Contrairement au propriétaire du Tandoori, Ofir Manshari estime que les restrictions vont au-delà du nécessaire.
« Elles sont trop extrêmes », déclare-t-il. « Ils auraient pu dire que tout le monde doit garder une distance de deux mètres les uns des autres dans les restaurants, et cela aurait été suffisant ».
Un grand nombre de personnes se promenaient dans les rues de Tel Aviv ce dimanche, tandis que d’autres faisaient la queue dans de nombreuses banques et supermarchés. L’emblématique marché du Carmel était ouvert, avec la plupart des vendeurs en activité, mais plusieurs magasins à proximité étaient fermés.
Certaines personnes étaient également présentes dans des espaces de sport en plein air pour faire de l’exercice, se prélassaient sur la plage en maillot de bain et étaient assises sur des bancs pour lire des livres.
Noam Sabak, 25 ans, confie que les décisions du gouvernement ont considérablement bouleversé son quotidien.
« Je travaille et j’étudie, mais maintenant je ne fais plus ni l’un ni l’autre », déclare-t-il, tout en faisant de la musculation dans un site en plein air.
Il donne des cours particuliers aux jeunes qui se préparent aux examens d’entrée à l’université et étudie la psychologie à l’Université hébraïque de Jérusalem.
Lorsqu’on lui a demandé s’il était préoccupé par l’utilisation des appareils d’entraînement, il a répondu qu’il n’était pas « ravi » de les toucher, mais qu’il « avait besoin de continuer à vivre ».
« Je pense que c’est un risque raisonnable à prendre », estime-t-il.
Assis près du sable, Meir Wigoder, 64 ans, considère qu’Israël était dans une situation similaire à celle de la guerre du Golfe de 1991.
« Il y a un parallèle très fort », commente ce professeur au collège Sapir dans le désert du Néguev. « Les gens avaient peur de sortir et se promenaient avec des masques à gaz ».
Pendant la guerre du Golfe, l’Irak a tiré 39 missiles Scud à tête conventionnelle sur Israël, tuant un Israélien, en blessant plusieurs autres et causant d’importants dégâts matériels.
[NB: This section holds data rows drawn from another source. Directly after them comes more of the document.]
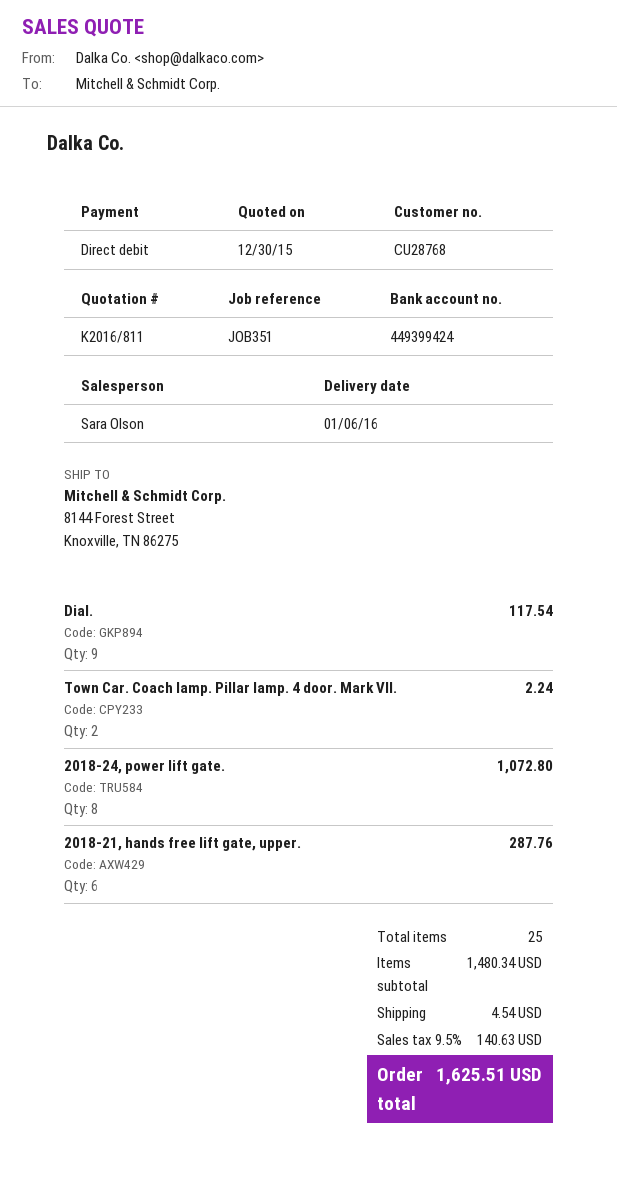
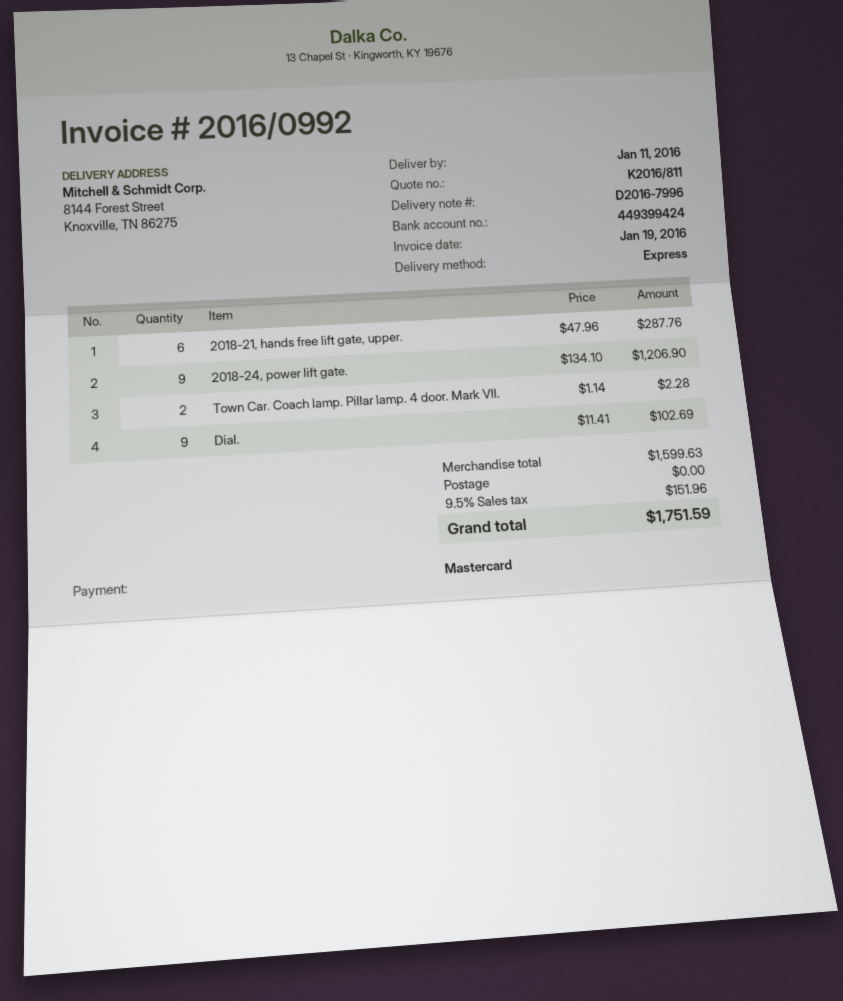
delivery date: 2016-01-06 -> 2016-01-11
payment method: direct debit -> Mastercard
Dial.: 9 for 117.54 -> 9 for 102.69
Town Car. Coach lamp. Pillar lamp. 4 door. Mark VII.: 2 for 2.24 -> 2 for 2.28
2018-24, power lift gate.: 8 for 1072.80 -> 9 for 1206.90
subtotal: 1480.34 -> 1599.63
shipping: 4.54 -> 0.00
tax: 9.5% = 140.63 -> 9.5% = 151.96
total: 1625.51 -> 1751.59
La crainte à l’époque que ce pays ne tire des missiles à ogive chimique sur l’État juif avait conduit les autorités israéliennes à distribuer des masques à gaz à ses citoyens.
M. Wigoder, qui a déclaré qu’il donnait désormais des cours par vidéoconférence, a ajouté qu’il pensait que les mesures du gouvernement étaient acceptables, mais il a contesté la déclaration du Premier ministre Benjamin Netanyahu selon laquelle Israël allait commencer à utiliser des outils de surveillance numérique avancés pour suivre les personnes contaminées par le virus.
« Je ne pense pas qu’ils doivent traquer quelqu’un sans sa permission », réagit-il, en précisant qu’il pensait que la plupart des gens consentiraient à une telle mesure. « S’ils commencent à le faire sans autorisation, un dangereux précédent aura été créé ».
L’agence de sécurité intérieure du Shin Bet a démenti les rumeurs selon lesquelles le suivi serait utilisé pour appliquer les quarantaines, affirmant qu’il ne serait utilisé que pour aider les autorités à suivre les itinéraires empruntés par les porteurs confirmés du virus afin de trouver les personnes qu’ils pourraient avoir infectées.
Ori Mizrahi, 17 ans, était assis seul sur un banc près de la plage, en train d’écouter de la musique.
Il s’est dit soulagé de ne pas avoir à assister aux cours de son lycée.
« J’y étais la semaine dernière avec des centaines de personnes, et c’était gênant », rapporte-t-il . « On ne sait pas qui a été où et qui pourrait être malade. Espérons qu’avec le temps, les choses reviendront à la normale ».